No estudo “A New Standard Immunosuppression Regimen in Severe Aplastic Anemia” foram avaliados 197 pacientes, divididos em dois grupos, que receberam o sistema duplo (ATG e ciclosporina) e triplo de drogas (ATG, ciclosporina e eltrombopague), respectivamente. Em 2 anos, a sobrevida livre de eventos foi de 34% no Grupo A e 46% no Grupo B.

 

Europa x Mundo

 

Os primeiros estudos com o eltrombopague foram publicados em 2012, nos Estados Unidos, em pacientes não respondedores a terapia inicial; e, em 2017, surgiram as primeiras associações do eltrombopague com a terapia imunossupressora em primeira linha em um estudo de braço único, que foi comparado a um grupo histórico de forma rigorosa. O médico da BP participou no desenvolvimento dos estudos do eltrombopague na anemia aplástica severa iniciado há mais de 10 anos e aparece com um dos principais autores nas publicações no New England Journal of Medicine em 2012 e 2017.

 

As pesquisas randomizadas, comparando o regime de imunossupressão dupla com o esquema tríplice (usando três drogas), ocorreram entre 2015 e 2019 e foram aprovadas em diversos locais como Estados Unidos, América Latina, Ásia, entre outros. No Brasil, a associação da droga com a terapia imunossupressora foi aprovada em março de 2020 pela Anvisa.

 

O contraponto ocorreu justamente na Europa, onde a pesquisa foi desenvolvida.

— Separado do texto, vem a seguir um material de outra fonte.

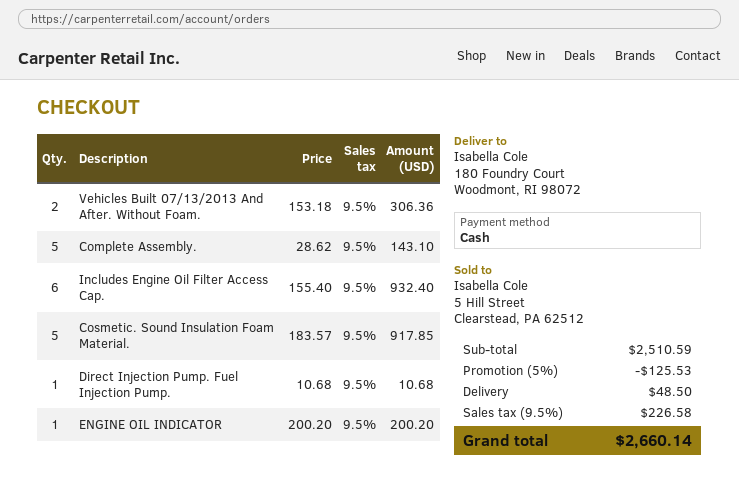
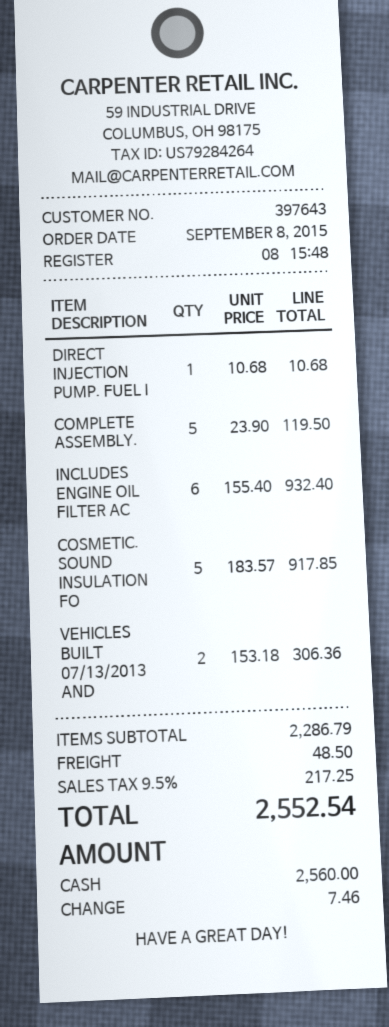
Complete Assembly.: 5 x 28.62 = 143.10 -> 5 x 23.90 = 119.50
ENGINE OIL INDICATOR: 1 x 200.20 = 200.20 -> none
subtotal: 2510.59 -> 2286.79
discount: 5% = 125.53 -> none
tax: 9.5% = 226.58 -> 9.5% = 217.25
total: 2660.14 -> 2552.54

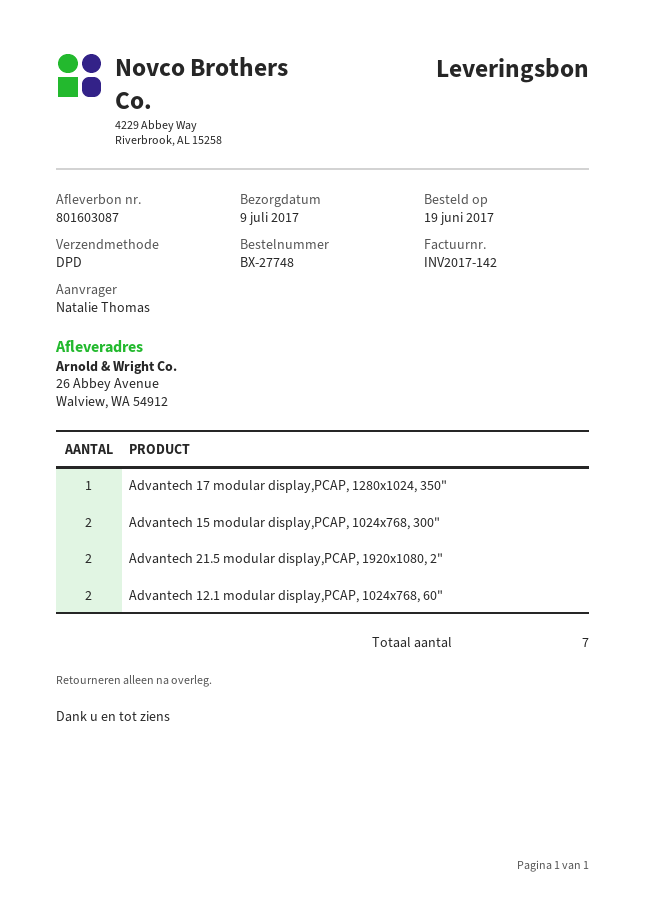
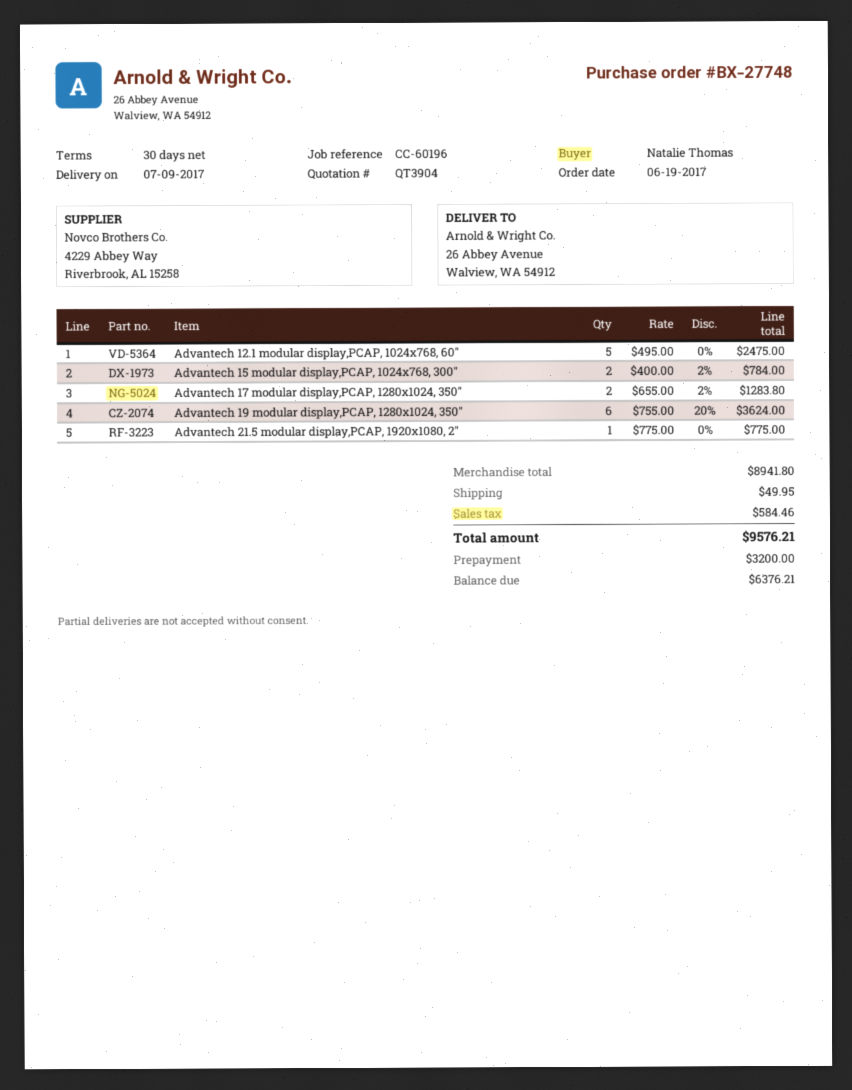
Advantech 17 modular display,PCAP, 1280x1024, 350": 1 -> 2
Advantech 21.5 modular display,PCAP, 1920x1080, 2": 2 -> 1
Advantech 12.1 modular display,PCAP, 1024x768, 60": 2 -> 5
Advantech 19 modular display,PCAP, 1280x1024, 350": none -> 6

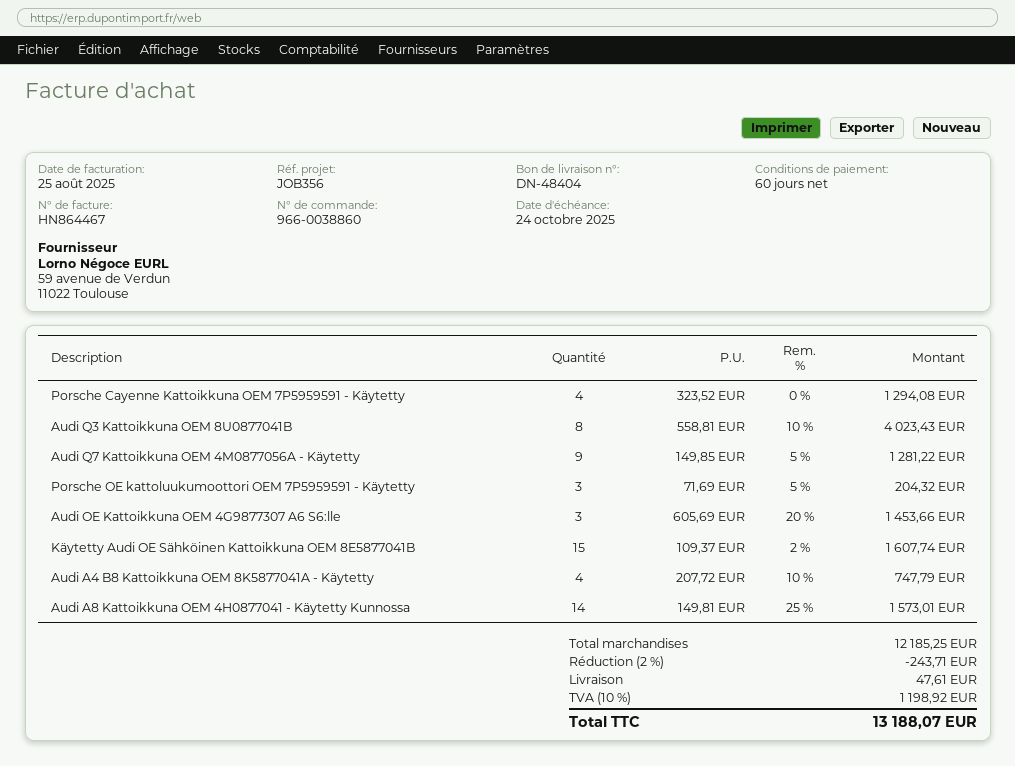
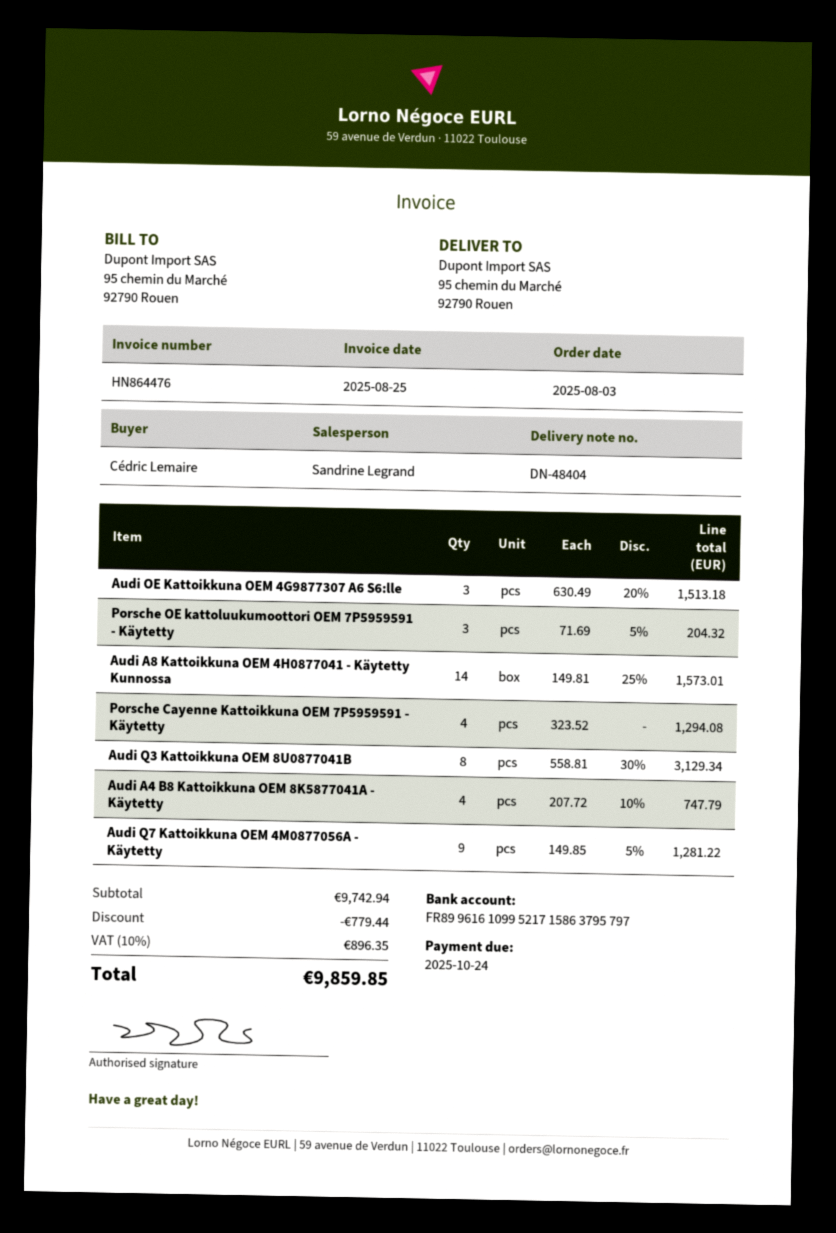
invoice number: HN864467 -> HN864476
Audi Q3 Kattoikkuna OEM 8U0877041B: 8 x 558.81 - 10% = 4023.43 -> 8 x 558.81 - 30% = 3129.34
Audi OE Kattoikkuna OEM 4G9877307 A6 S6:lle: 3 x 605.69 - 20% = 1453.66 -> 3 x 630.49 - 20% = 1513.18
Käytetty Audi OE Sähköinen Kattoikkuna OEM 8E5877041B: 15 x 109.37 - 2% = 1607.74 -> none
subtotal: 12185.25 -> 9742.94
discount: 243.71 -> 779.44
shipping: 47.61 -> none
tax: 10% = 1198.92 -> 10% = 896.35
total: 13188.07 -> 9859.85

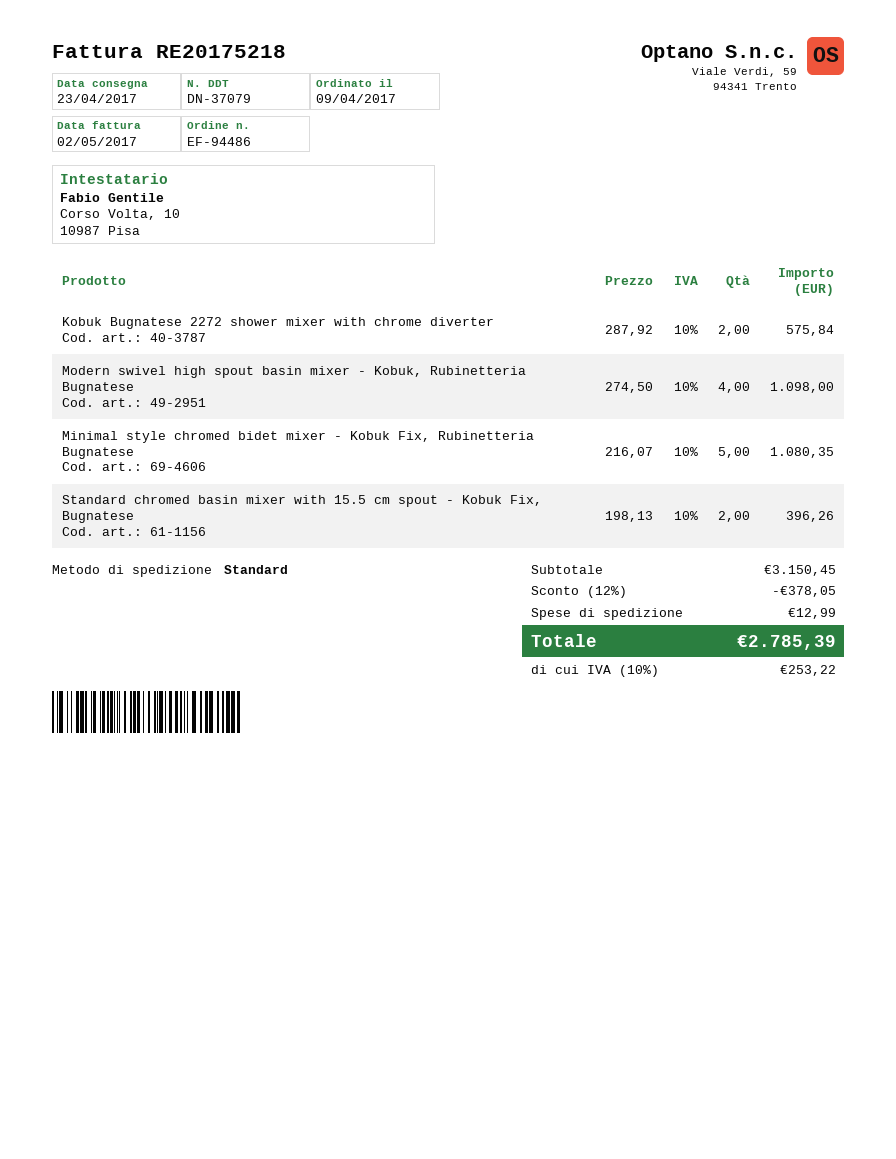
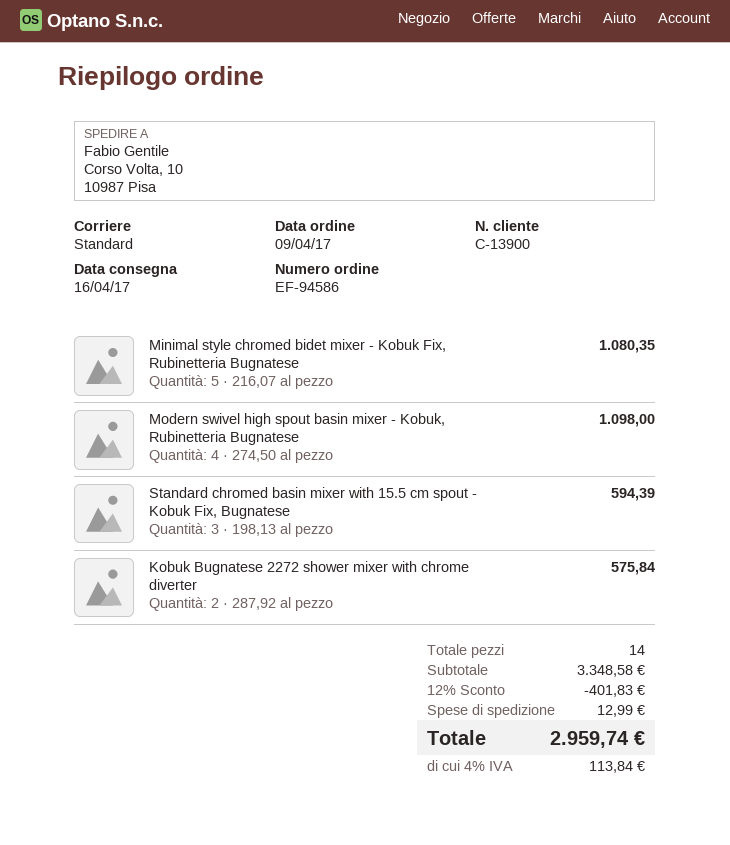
order number: EF-94486 -> EF-94586
delivery date: 2017-04-23 -> 2017-04-16
Standard chromed basin mixer with 15.5 cm spout - Kobuk Fix, Bugnatese: 2 x 198.13 = 396.26 -> 3 x 198.13 = 594.39
subtotal: 3150.45 -> 3348.58
discount: 12% = 378.05 -> 12% = 401.83
tax: 10% = 253.22 -> 4% = 113.84
total: 2785.39 -> 2959.74

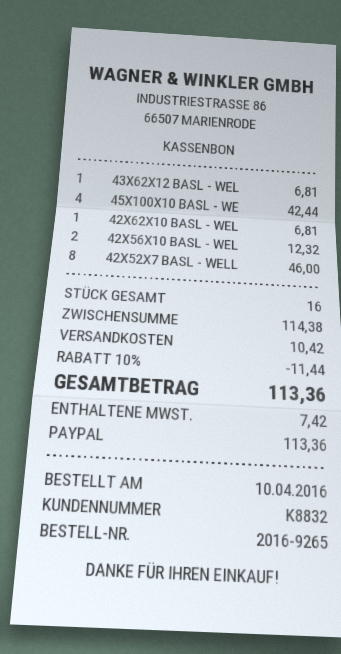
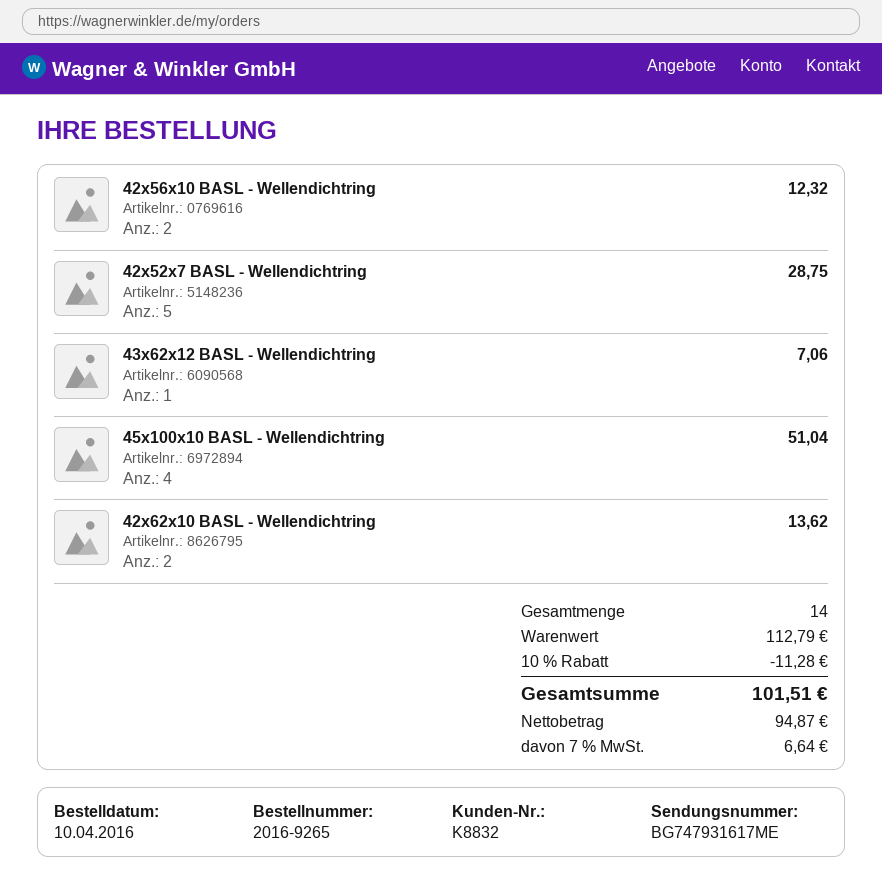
43X62X12 BASL - WEL: 1 for 6.81 -> 1 for 7.06
45X100X10 BASL - WE: 4 for 42.44 -> 4 for 51.04
42X62X10 BASL - WEL: 1 for 6.81 -> 2 for 13.62
42X52X7 BASL - WELL: 8 for 46.00 -> 5 for 28.75
total quantity: 16 -> 14
subtotal: 114.38 -> 112.79
discount: 10% = 11.44 -> 10% = 11.28
shipping: 10.42 -> none
tax: 7.42 -> 6.64
total: 113.36 -> 101.51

A EMA (European Medicines Agency), a agência regulatória europeia de medicamentos, negou o uso das três drogas como tratamento de primeira linha para a anemia aplástica rara.

 

O estudo “A New Standard Immunosuppression Regimen in Severe Aplastic Anemia”, publicado agora no NEJM, foi apresentado no Congresso Europeu de Transplante de Medula Óssea (EBMT) em outubro de 2020, ganhando o prêmio Van Bekkum Award. “É um grande avanço que já está sendo usado em grandes centros de referência de hematologia do mundo, como a BP. Espero que não demore mais 30 anos para termos novas evoluções para combater a anemia aplástica”, finaliza o médico.